TASK DETAILS |
Omit every picture while repeating the entries exactly.

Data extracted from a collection
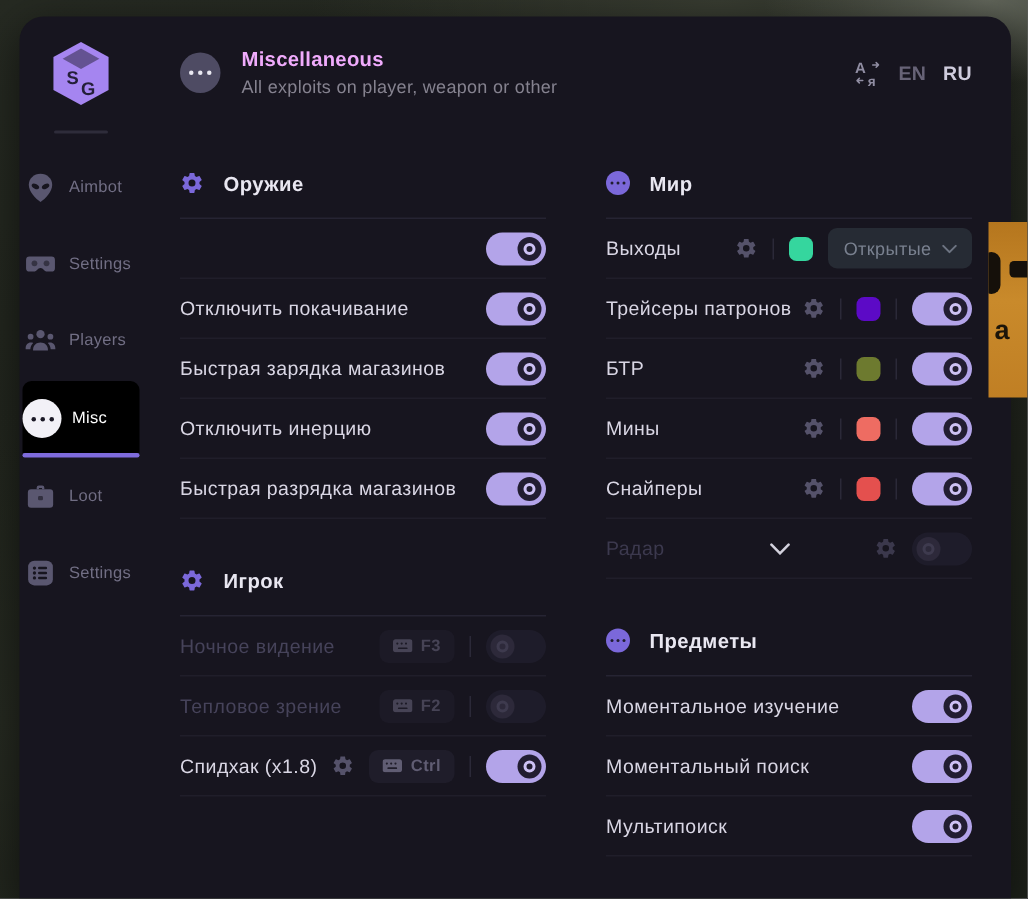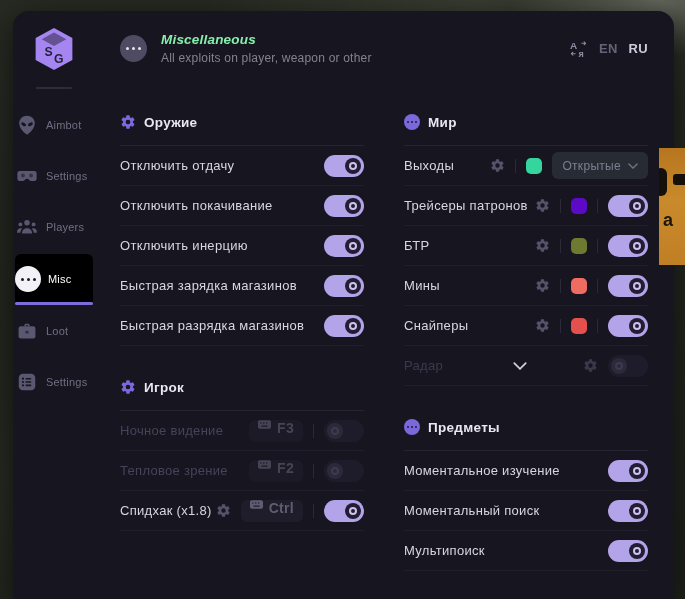--- a/index.html
+++ b/index.html
@@ -45,7 +45,7 @@
   .header-icon-circle{ width:27px; height:27px; border-radius:50%; background:#4e4b63; display:flex; align-items:center; justify-content:center; flex:0 0 27px; }
   .header-icon-circle .dot{ width:3px; height:3px; border-radius:50%; background:#e9e8f1; margin:0 1.5px; }
   .header-titles{ margin-left:14px; }
-  .header-title{ font-size:13.5px; font-weight:700; color:#86efac; letter-spacing:.2px;font-style:italic; }
+  .header-title{ font-size:13.5px; font-weight:700; color:#f0abfc; letter-spacing:.2px; }
   .header-subtitle{ font-size:12px; color:#85828f; margin-top:4px; letter-spacing:.2px; }
   .header-right{ margin-left:auto; display:flex; align-items:center; gap:11px; }
   .translate-icon{ color:#908da2; display:flex; }

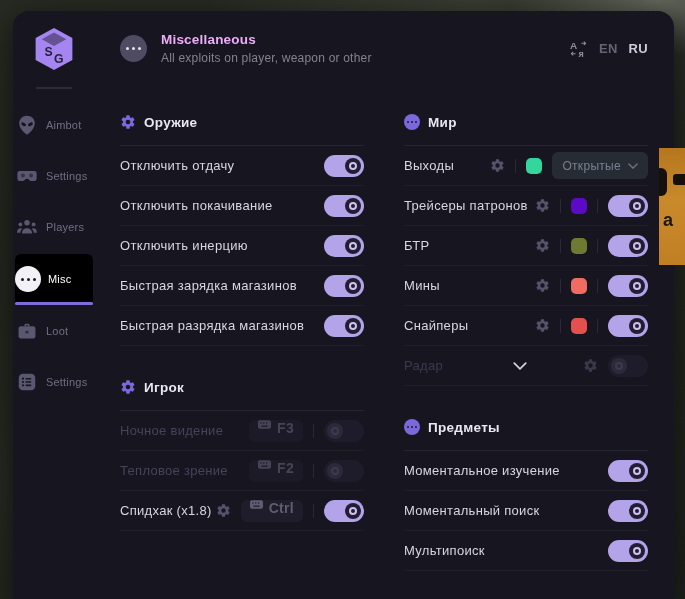--- a/index.html
+++ b/index.html
@@ -56,7 +56,7 @@
   .main-body{ display:flex; gap:40px; padding:6px 26px 0 25px; }
   .col{ width:244px; min-width:0; }
 
-  .section-header{ display:flex; align-items:center; gap:8px; margin-top:20px; height:22px; }
+  .section-header{ display:flex; align-items:center; gap:13px; margin-top:20px; height:22px; }
   .section-title{ font-size:13.5px; font-weight:700; color:#e9e7f1; letter-spacing:.3px; }
   .section-gear{ color:#7b68da; display:flex; }
   .section-bubble{ width:16px; height:16px; border-radius:50%; background:#7b68da; display:flex; align-items:center; justify-content:center; }

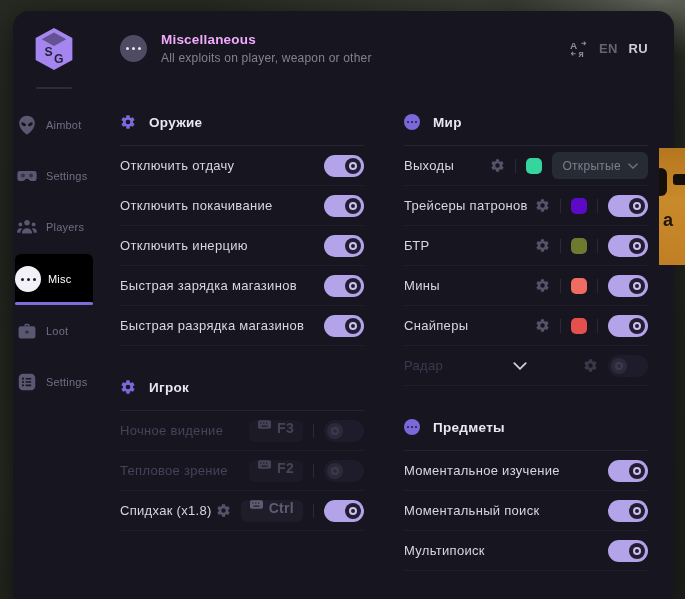--- a/index.html
+++ b/index.html
@@ -235,7 +235,6 @@
         <div class="section-divider"></div>
 
         <div class="row">
-          <span class="row-label">Отключить отдачу</span>
           <div class="controls">
               <span class="toggle on">
                 <span class="knob"></span>

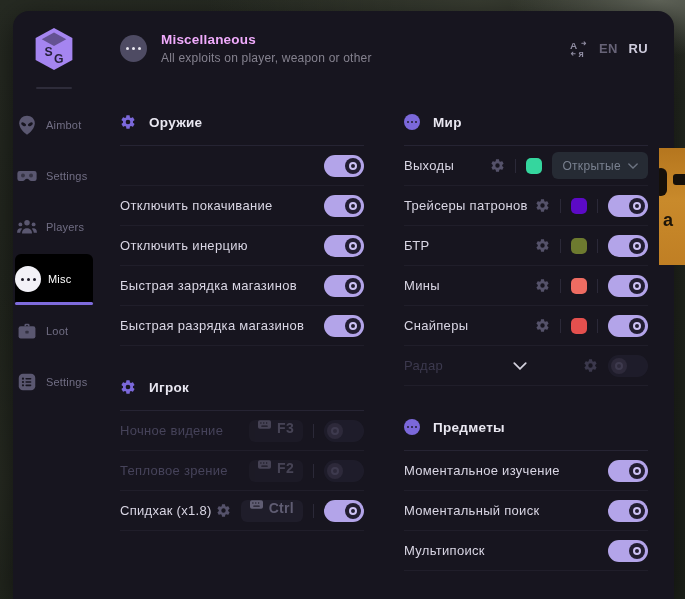--- a/index.html
+++ b/index.html
@@ -250,15 +250,15 @@
             </div>
         </div>
         <div class="row">
+          <span class="row-label">Быстрая зарядка магазинов</span>
+          <div class="controls">
+              <span class="toggle on">
+                <span class="knob"></span>
+              </span>
+            </div>
+        </div>
+        <div class="row">
           <span class="row-label">Отключить инерцию</span>
-          <div class="controls">
-              <span class="toggle on">
-                <span class="knob"></span>
-              </span>
-            </div>
-        </div>
-        <div class="row">
-          <span class="row-label">Быстрая зарядка магазинов</span>
           <div class="controls">
               <span class="toggle on">
                 <span class="knob"></span>

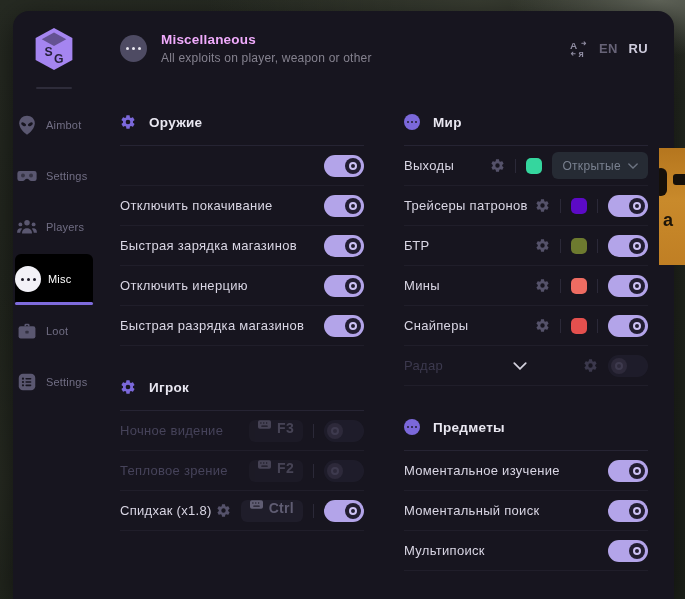--- a/index.html
+++ b/index.html
@@ -84,7 +84,7 @@
   .toggle.off .knob::after{ content:""; position:absolute; left:4px; top:4px; width:4px; height:4px; border-radius:50%; border:2px solid #534f68; }
   .toggle.dimmed{ opacity:.65; }
 
-  .hotkey{ display:flex; gap:6px; background:#1f1d2a; border-radius:6px; height:22px; padding:0 9px; color:#605d73; font-size:14px; font-weight:700; letter-spacing:.3px; cursor:pointer; }
+  .hotkey{ display:flex; align-items:center; gap:6px; background:#1f1d2a; border-radius:6px; height:22px; padding:0 9px; color:#605d73; font-size:11px; font-weight:700; letter-spacing:.3px; cursor:pointer; }
   .hotkey.dim{ opacity:.65; }
 
   .dropdown{ display:flex; align-items:center; gap:7px; background:#262b34; border-radius:6px; height:27px; padding:0 10px; color:#79808f; font-size:12px; letter-spacing:.3px; cursor:pointer; }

EXERCISE RESPONSE |
--- a/index.html
+++ b/index.html
@@ -45,7 +45,7 @@
   .header-icon-circle{ width:27px; height:27px; border-radius:50%; background:#4e4b63; display:flex; align-items:center; justify-content:center; flex:0 0 27px; }
   .header-icon-circle .dot{ width:3px; height:3px; border-radius:50%; background:#e9e8f1; margin:0 1.5px; }
   .header-titles{ margin-left:14px; }
-  .header-title{ font-size:13.5px; font-weight:700; color:#86efac; letter-spacing:.2px;font-style:italic; }
+  .header-title{ font-size:13.5px; font-weight:700; color:#f0abfc; letter-spacing:.2px; }
   .header-subtitle{ font-size:12px; color:#85828f; margin-top:4px; letter-spacing:.2px; }
   .header-right{ margin-left:auto; display:flex; align-items:center; gap:11px; }
   .translate-icon{ color:#908da2; display:flex; }

--- a/index.html
+++ b/index.html
@@ -56,7 +56,7 @@
   .main-body{ display:flex; gap:40px; padding:6px 26px 0 25px; }
   .col{ width:244px; min-width:0; }
 
-  .section-header{ display:flex; align-items:center; gap:8px; margin-top:20px; height:22px; }
+  .section-header{ display:flex; align-items:center; gap:13px; margin-top:20px; height:22px; }
   .section-title{ font-size:13.5px; font-weight:700; color:#e9e7f1; letter-spacing:.3px; }
   .section-gear{ color:#7b68da; display:flex; }
   .section-bubble{ width:16px; height:16px; border-radius:50%; background:#7b68da; display:flex; align-items:center; justify-content:center; }

--- a/index.html
+++ b/index.html
@@ -235,7 +235,6 @@
         <div class="section-divider"></div>
 
         <div class="row">
-          <span class="row-label">Отключить отдачу</span>
           <div class="controls">
               <span class="toggle on">
                 <span class="knob"></span>

--- a/index.html
+++ b/index.html
@@ -250,15 +250,15 @@
             </div>
         </div>
         <div class="row">
+          <span class="row-label">Быстрая зарядка магазинов</span>
+          <div class="controls">
+              <span class="toggle on">
+                <span class="knob"></span>
+              </span>
+            </div>
+        </div>
+        <div class="row">
           <span class="row-label">Отключить инерцию</span>
-          <div class="controls">
-              <span class="toggle on">
-                <span class="knob"></span>
-              </span>
-            </div>
-        </div>
-        <div class="row">
-          <span class="row-label">Быстрая зарядка магазинов</span>
           <div class="controls">
               <span class="toggle on">
                 <span class="knob"></span>

--- a/index.html
+++ b/index.html
@@ -84,7 +84,7 @@
   .toggle.off .knob::after{ content:""; position:absolute; left:4px; top:4px; width:4px; height:4px; border-radius:50%; border:2px solid #534f68; }
   .toggle.dimmed{ opacity:.65; }
 
-  .hotkey{ display:flex; gap:6px; background:#1f1d2a; border-radius:6px; height:22px; padding:0 9px; color:#605d73; font-size:14px; font-weight:700; letter-spacing:.3px; cursor:pointer; }
+  .hotkey{ display:flex; align-items:center; gap:6px; background:#1f1d2a; border-radius:6px; height:22px; padding:0 9px; color:#605d73; font-size:11px; font-weight:700; letter-spacing:.3px; cursor:pointer; }
   .hotkey.dim{ opacity:.65; }
 
   .dropdown{ display:flex; align-items:center; gap:7px; background:#262b34; border-radius:6px; height:27px; padding:0 10px; color:#79808f; font-size:12px; letter-spacing:.3px; cursor:pointer; }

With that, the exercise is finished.